Russo-Ukrainian War: The Rheinmetall Oerlikon Skynex® SHORAD System

Source: inukraine.official on Instagram

     Germany, as part of its continued military support to Ukraine, has pledged four Rheinmetall Oerlikon Skynex® air defense systems. Of the four, one was delivered in January 2024 with the second in April 2024. The third and fourth systems have yet to be received. Skynex® is what is termed a SHORAD (Short-Range Air Defense) system and the Ukrainian military has deployed them as part of the air defense network that protects critical infrastructure. The first public appearance of Skynex® in Ukrainian service occurred when the Ukrainian Air Force released a video showing the system in action in September 2024 and the image here, a screen capture from a video, appeared in social media in July 2025. The Skynex® system is designed to be modular and a benefit to Ukraine, given the varied sensors made by different manufacturers deployed by the Ukrainian military, is that Skynex® is compatible with some of them.
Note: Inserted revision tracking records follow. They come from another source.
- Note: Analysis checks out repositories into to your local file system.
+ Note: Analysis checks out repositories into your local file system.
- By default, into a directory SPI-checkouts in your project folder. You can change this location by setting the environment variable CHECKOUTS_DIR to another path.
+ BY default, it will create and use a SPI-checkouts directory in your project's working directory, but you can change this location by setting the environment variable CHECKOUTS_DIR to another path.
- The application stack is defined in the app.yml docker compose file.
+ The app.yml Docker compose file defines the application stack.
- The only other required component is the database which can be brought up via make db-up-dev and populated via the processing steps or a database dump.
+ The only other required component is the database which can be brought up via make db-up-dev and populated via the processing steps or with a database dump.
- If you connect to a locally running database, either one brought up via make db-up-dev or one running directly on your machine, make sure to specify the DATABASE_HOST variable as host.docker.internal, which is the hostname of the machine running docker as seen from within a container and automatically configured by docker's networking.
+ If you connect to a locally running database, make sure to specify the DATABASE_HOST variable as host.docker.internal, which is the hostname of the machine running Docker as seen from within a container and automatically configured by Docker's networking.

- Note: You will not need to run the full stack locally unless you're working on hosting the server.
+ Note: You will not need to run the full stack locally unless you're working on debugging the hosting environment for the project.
     The Skynex® system, as offered by Rheinmetall, consists of four components. The first is the Oerlikon Skymaster® BMS (Battle Management System). Sometimes referred to as a C2 system (Command and Control), the BMS takes in data from radar/sensor systems, processes that data, and outputs a COP (Common Operational Picture) to commanders. From this information, situational awareness is provided, decisions can be quickly made, and coordination can be maintained between subordinate units. The Skymaster® BMS is specifically designed to manage both tactical and strategic air defense networks though it can be adapted for other roles based on requirements of the purchaser.
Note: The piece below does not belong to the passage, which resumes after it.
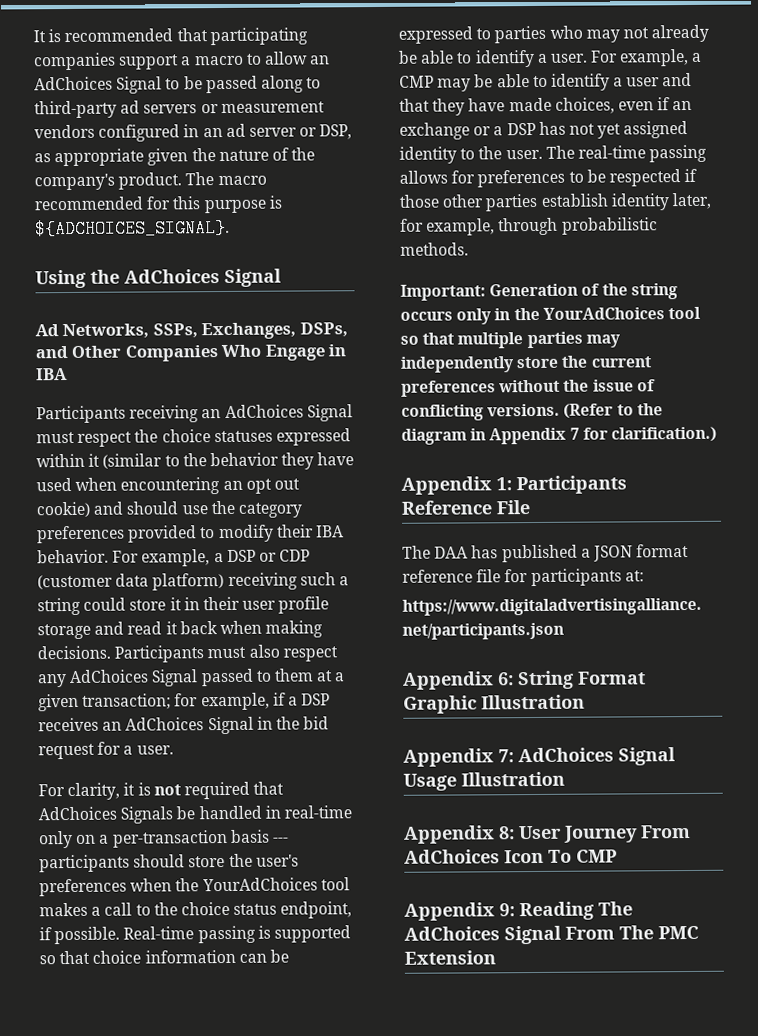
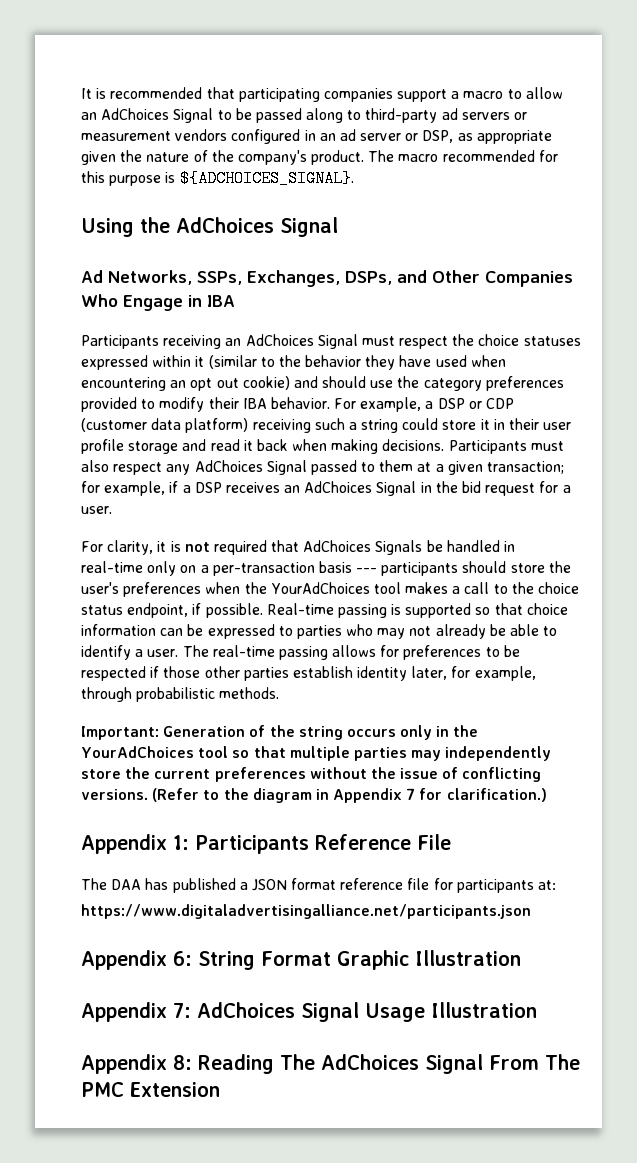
- For example, a CMP may be able to identify a user and that they have made choices, even if an exchange or a DSP has not yet assigned identity to the user.
- Appendix 8: User Journey From AdChoices Icon To CMP
- Appendix 9: Reading The AdChoices Signal From The PMC Extension
+ Appendix 8: Reading The AdChoices Signal From The PMC Extension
     The second piece of Skynex® is the Oerlikon X-TAR3D® tactical acquisition radar. The X-TAR3D, a phased-array pulse Doppler radar, is situated within a square metal container which is placed upon a solid surface, elevation/stabilization jacks on each corner of the container. The container houses all of the apparatus needed to operate the radar. The radar itself works in the X-band frequency range which is 8 to 12 gigahertz. This is a short wavelength but offers high target resolution along with the added benefit of needing a small antenna that makes concealment easier. The X-TAR3D is also a 3-dimensional radar, meaning it provides not only range and azimuth information but also elevation data. The X-TAR3D can track up to 16 targets simultaneously and it can identify aircraft, helicopters, cruise missiles, UAVs, and even unguided rockets and mortar bombs. Maximum range is 31 miles.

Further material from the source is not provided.